Retinoblastoma is the most common primary ocular malignancy in children. Diagnosing retinoblastoma relies mainly on the clinical appearance of the lesion and not on histological description. Although histology still remains the gold standard in evaluation of tumor extension and progression risk factor, a tumor biopsy carries high risk of dissemination and is difficult to obtain. Retinoblastoma has characteristic clinical features of creamy-white mass associated with subretinal fluids and may be accompanied by retinal detachment and vitreous seeding. There are many factors contributing to metastatic risk factors like postlaminar optic nerve infiltration, scleral and choroidal invasion, and peribulbar fat invasion. Ancillary testing is necessary for any patient with a suspected retinoblastoma to assess the dimensions of the tumor as well as the tumor extension.
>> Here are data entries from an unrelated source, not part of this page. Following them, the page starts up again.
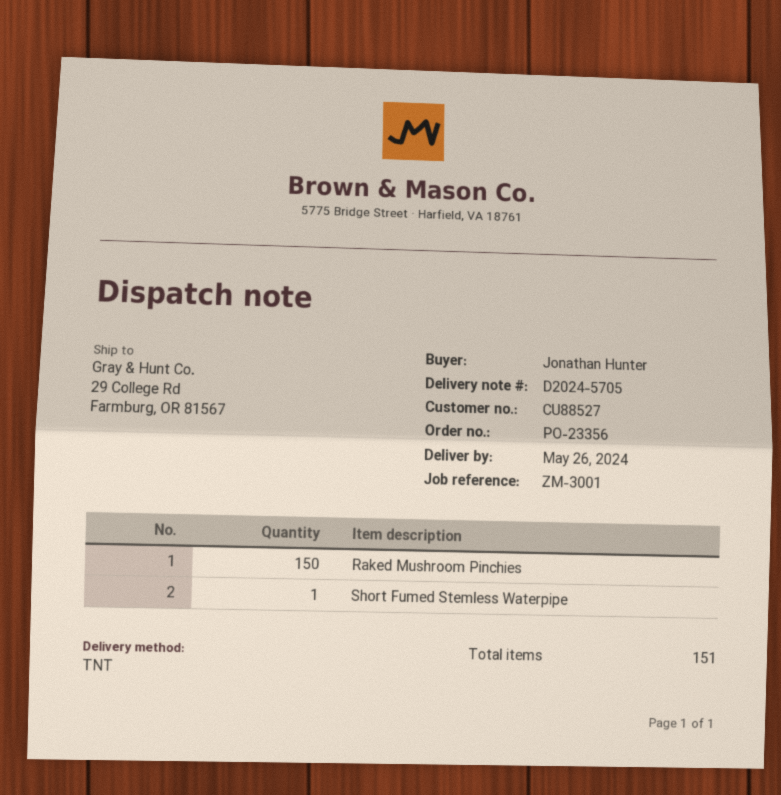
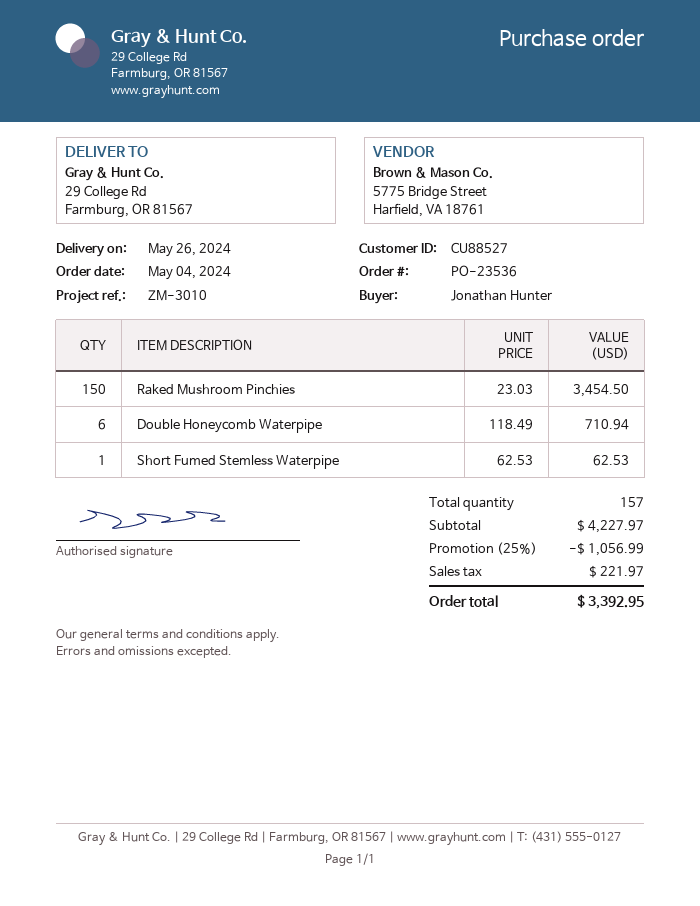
order number: PO-23356 -> PO-23536
reference: ZM-3001 -> ZM-3010
Double Honeycomb Waterpipe: none -> 6
total quantity: 151 -> 157

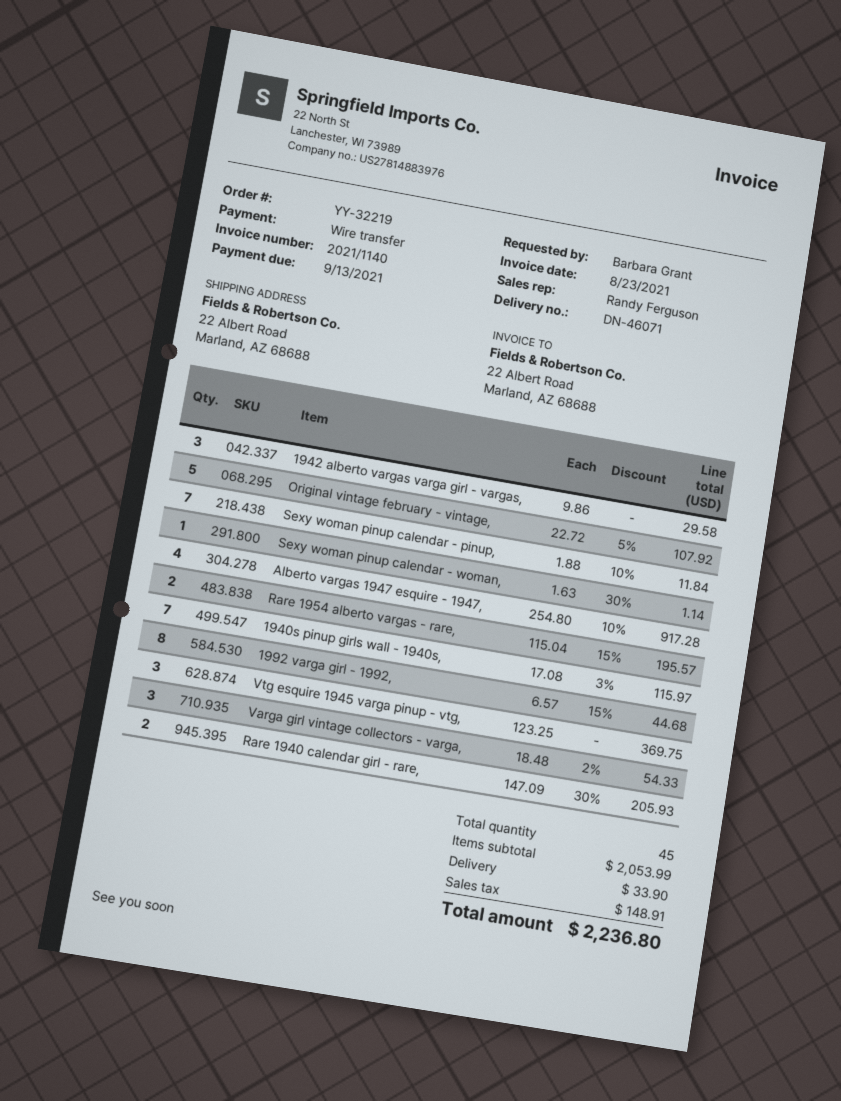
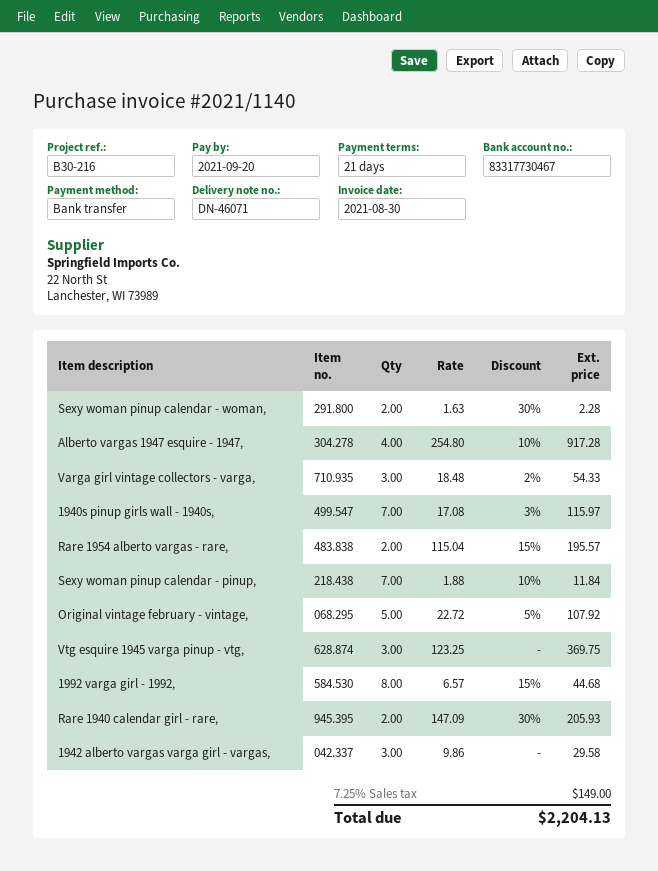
invoice date: 2021-08-23 -> 2021-08-30
due date: 2021-09-13 -> 2021-09-20
Sexy woman pinup calendar - woman,: 1 x 1.63 - 30% = 1.14 -> 2 x 1.63 - 30% = 2.28
shipping: 33.90 -> none
tax: 148.91 -> 149.00
total: 2236.80 -> 2204.13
An ultrasonography (B scan) will show the mass dimensions as well as the hyperechoic calcifications, which are commonly present with retinoblastoma. CT scan is not the modality of choice for diagnosis of retinoblastoma in children because of the radiation exposure. Magnetic resonance imaging is considered the examination of choice to assess the tumor extension as it has high soft tissue contrast. The use of MRI changed the accuracy of assessing metastatic risk factors as the results yielded before and after the use of MRI differed. This chapter will address the use of radiological imaging in retinoblastoma defining diagnostic characteristics and identifying parameters of metastatic risk factor assessment. This chapter will also include evidence-based review on the efficacy of radiological imaging of retinoblastoma and its impact on the choice of treatment and disease prognosis.